雲若顏自然記得,離墨突然出現從妖道手中將她救起,兩人在黑鬼林中度過了漫長的一夜,也就是在那個晚上雲若顏第一次看見了離墨的真身。
“我記得,那又如何?”雲若顏繼續悶悶地說道。
“我受傷跌入湖底,那時我雖然全身無力,但並沒有昏迷,我的意識是清醒的。”
離墨語速很快地說道:“在湖中,當你將我推開時,我並不覺意外,那時我對你利用之心也還在首位。可是當我獨自躺在湖底,等着自行好轉之時,卻看見你突然重新出現在了湖水中。”
離墨說着便用雙手將雲若顏埋在膝蓋上的臉給擡了起來,四目相對,雲若顏從離墨的眼中看出了絕對僞裝不出來的深情。
“顏兒,你可還記得我曾給你講的小男孩的故事?”
離墨說道:“我就是故事中的小男孩。從很小的時候我就知道,在緊急爲難的時候,人們是會拋棄同伴來保住自己的命的,所以對於別人我從不抱有希望。但是那一次你沒有像我預料中的逃跑,而是冒着丟失性命的危險將我救出了湖面。所以,從那時起我便也發誓,從此後若你不棄我,我也定不會負你。”
離墨一口氣將自己心中藏了很久的話都說完了,他似乎從小到大都沒有一次性說過那麼多的話。當這些話統統說完的時候離墨彷彿比連殺了十頭魔獸還要累,但是他心中卻是無比的輕鬆。
離墨可以面不改色地欺騙天下所有的人,包括她的母親雪瞳皇后也不曾完全看透離墨的內心。
可當他面對雲若顏,這個他用生命珍愛的女人,欺騙和坦誠對於他突然都變得無比艱難。
離墨看着雲若顏,彷彿在等着最後的宣判。
雲若顏也在看着離墨,這個與她拜了天地的夫君,共度了一夜春宵的男人,還有此刻正赤身相對的愛人。他用着一個孩子的目光看着她,他的深情毫不保留地全都透過眼神傳達給了雲若顏。

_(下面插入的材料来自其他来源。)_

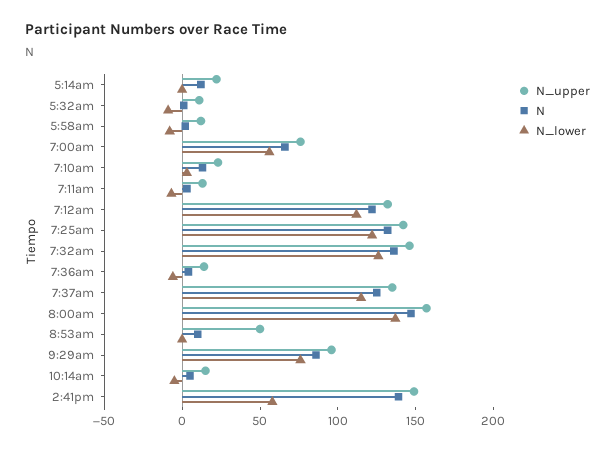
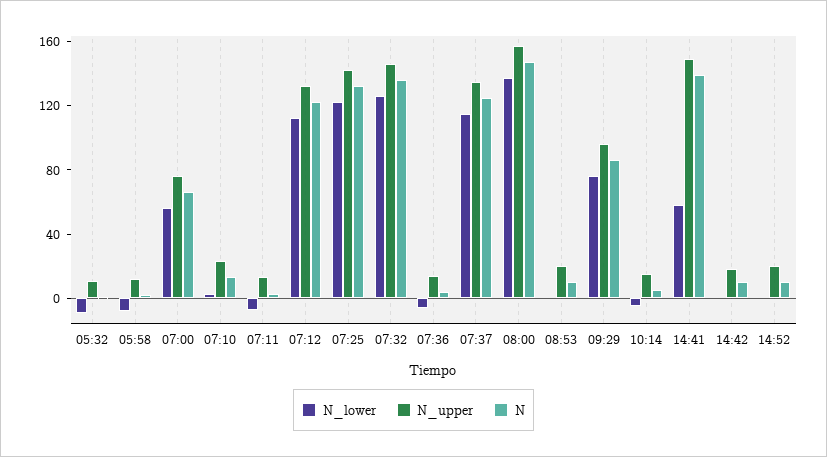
N_upper, 5:14am: 20 -> none
N, 5:14am: 10 -> none
N_lower, 5:14am: 0 -> none
N_upper, 8:53am: 50 -> 20
N_lower, 14:42: none -> 0
N_upper, 14:42: none -> 20
N, 14:42: none -> 10
N_lower, 14:52: none -> 0
N_upper, 14:52: none -> 20
N, 14:52: none -> 10

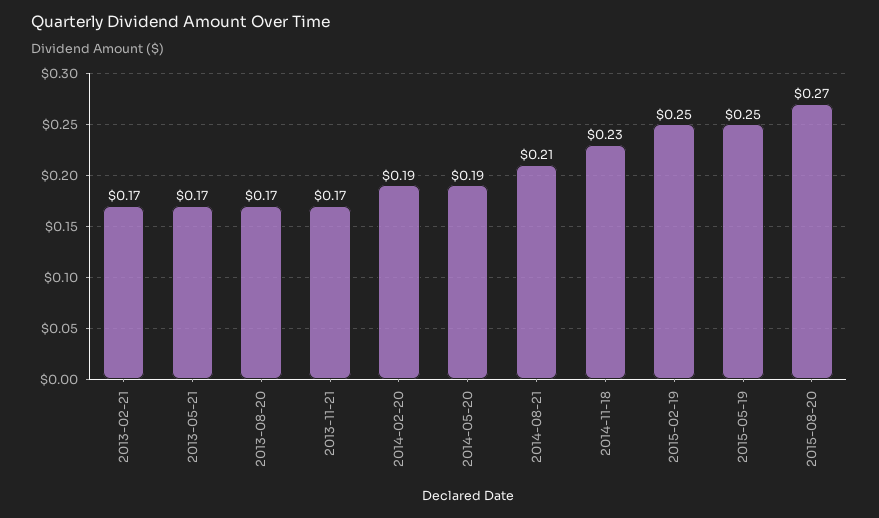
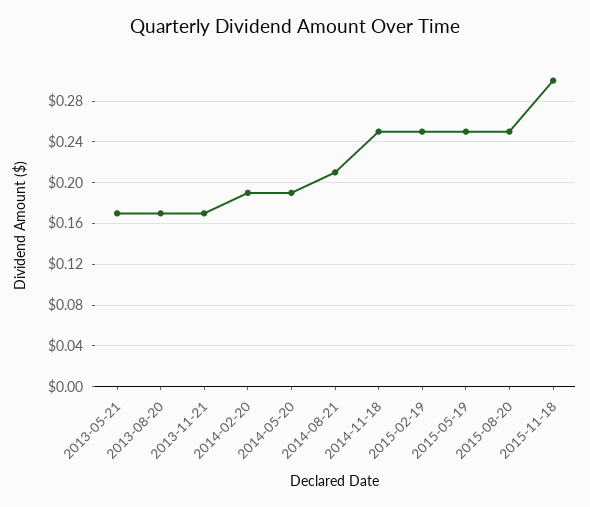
2013-02-21: 0.17 -> none
2014-11-18: 0.23 -> 0.25
2015-08-20: 0.27 -> 0.25
2015-11-18: none -> 0.3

雲若顏不由便是心頭一軟,她有過一世慘痛的經歷,更加懂得什麼對自己更加的重要,比之從前發生了什麼,雲若顏更加重視現在和未來。
“離墨。”雲若顏終於給了離墨一個反應。
“嗯?”離墨立刻湊近了雲若顏,冰藍色的眼睛一瞬不瞬地望着雲若顏,等着她說下面的話。
“你還記得我曾對你說過,若是你先負我,我便與你天上地下永不相見。”雲若顏說道。
“我記得。”離墨眼神閃動看着雲若顏說道,他此刻的心中是從未有過的慌張感。
“好,這句話我從新說一遍,離墨,從現在開始,從今以後若你負我,我們便天上地下永不相見!”雲若顏一字一句說道。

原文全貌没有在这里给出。